* Task to carry out *
Reproduce the lines from the one holding "- Article XIV. Dissolution" to the end of the entries. Include both ends and change nothing.

___ Working data

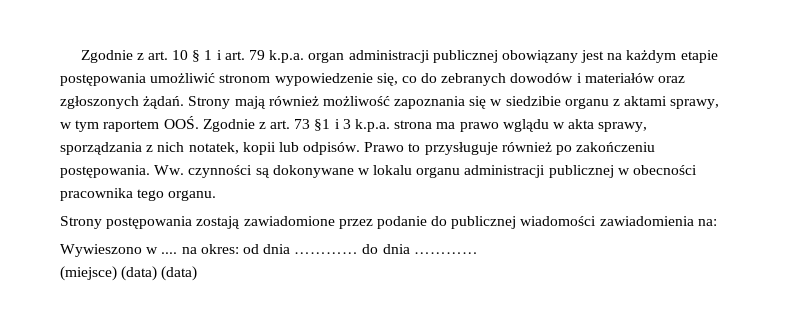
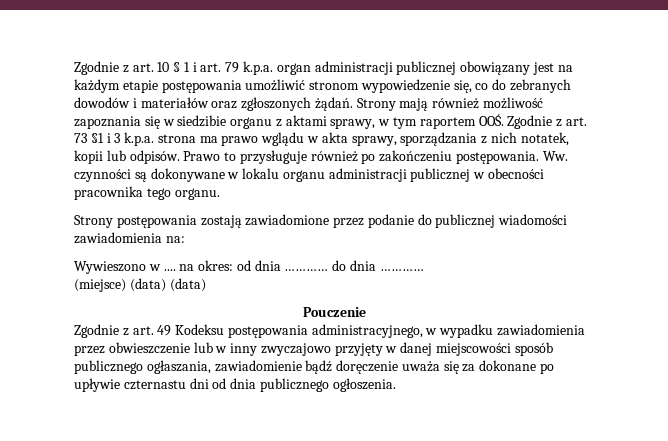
+ Pouczenie
+ Zgodnie z art. 49 Kodeksu postępowania administracyjnego, w wypadku zawiadomienia przez obwieszczenie lub w inny zwyczajowo przyjęty w danej miejscowości sposób publicznego ogłaszania, zawiadomienie bądź doręczenie uważa się za dokonane po upływie czternastu dni od dnia publicznego ogłoszenia.

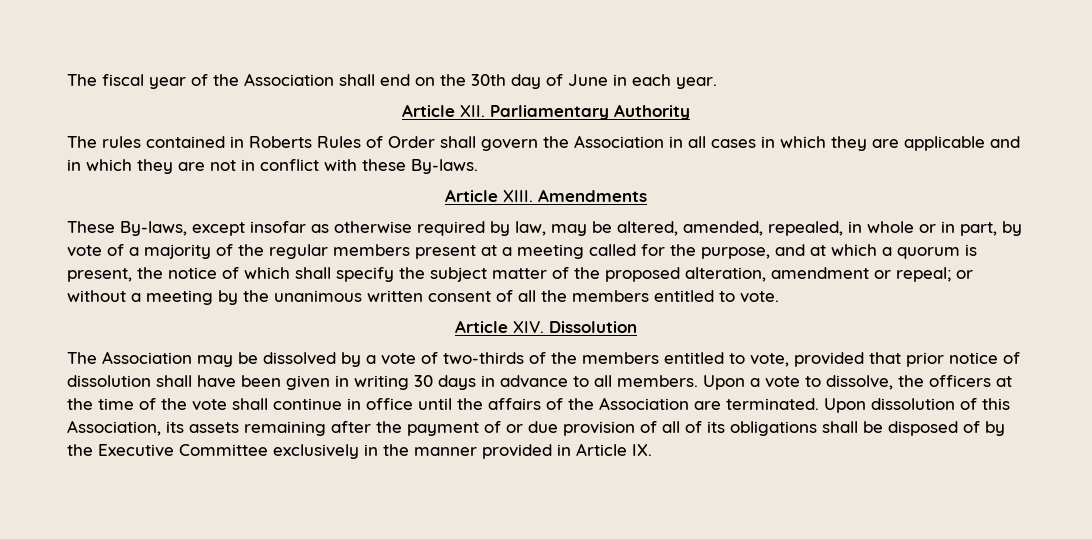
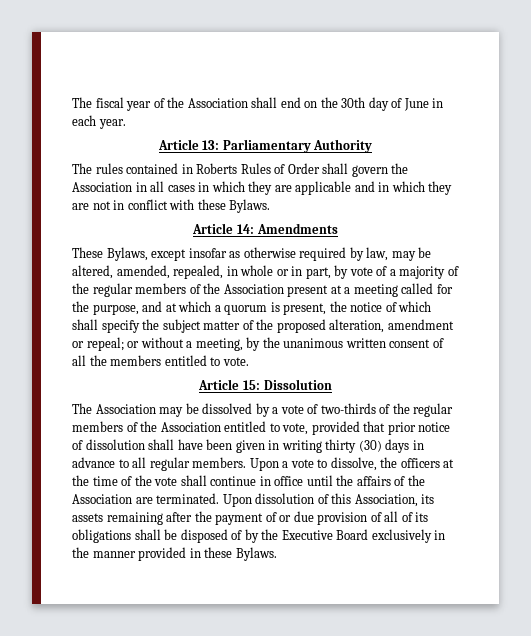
- Article XII. Parliamentary Authority
+ Article 13: Parliamentary Authority
- The rules contained in Roberts Rules of Order shall govern the Association in all cases in which they are applicable and in which they are not in conflict with these By-laws.
- Article XIII. Amendments
+ The rules contained in Roberts Rules of Order shall govern the Association in all cases in which they are applicable and in which they are not in conflict with these Bylaws.
+ Article 14: Amendments
- These By-laws, except insofar as otherwise required by law, may be altered, amended, repealed, in whole or in part, by vote of a majority of the regular members present at a meeting called for the purpose, and at which a quorum is present, the notice of which shall specify the subject matter of the proposed alteration, amendment or repeal;
+ These Bylaws, except insofar as otherwise required by law, may be altered, amended, repealed, in whole or in part, by vote of a majority of the regular members of the Association present at a meeting called for the purpose, and at which a quorum is present, the notice of which shall specify the subject matter of the proposed alteration, amendment or repeal;
- or without a meeting by the unanimous written consent of all the members entitled to vote.
+ or without a meeting, by the unanimous written consent of all the members entitled to vote.
- Article XIV. Dissolution
+ Article 15: Dissolution
- The Association may be dissolved by a vote of two-thirds of the members entitled to vote, provided that prior notice of dissolution shall have been given in writing 30 days in advance to all members.
+ The Association may be dissolved by a vote of two-thirds of the regular members of the Association entitled to vote, provided that prior notice of dissolution shall have been given in writing thirty (30) days in advance to all regular members.
- Upon dissolution of this Association, its assets remaining after the payment of or due provision of all of its obligations shall be disposed of by the Executive Committee exclusively in the manner provided in Article IX.
+ Upon dissolution of this Association, its assets remaining after the payment of or due provision of all of its obligations shall be disposed of by the Executive Board exclusively in the manner provided in these Bylaws.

______

* Response to the exercise *
- Article XIV. Dissolution
+ Article 15: Dissolution
- The Association may be dissolved by a vote of two-thirds of the members entitled to vote, provided that prior notice of dissolution shall have been given in writing 30 days in advance to all members.
+ The Association may be dissolved by a vote of two-thirds of the regular members of the Association entitled to vote, provided that prior notice of dissolution shall have been given in writing thirty (30) days in advance to all regular members.
- Upon dissolution of this Association, its assets remaining after the payment of or due provision of all of its obligations shall be disposed of by the Executive Committee exclusively in the manner provided in Article IX.
+ Upon dissolution of this Association, its assets remaining after the payment of or due provision of all of its obligations shall be disposed of by the Executive Board exclusively in the manner provided in these Bylaws.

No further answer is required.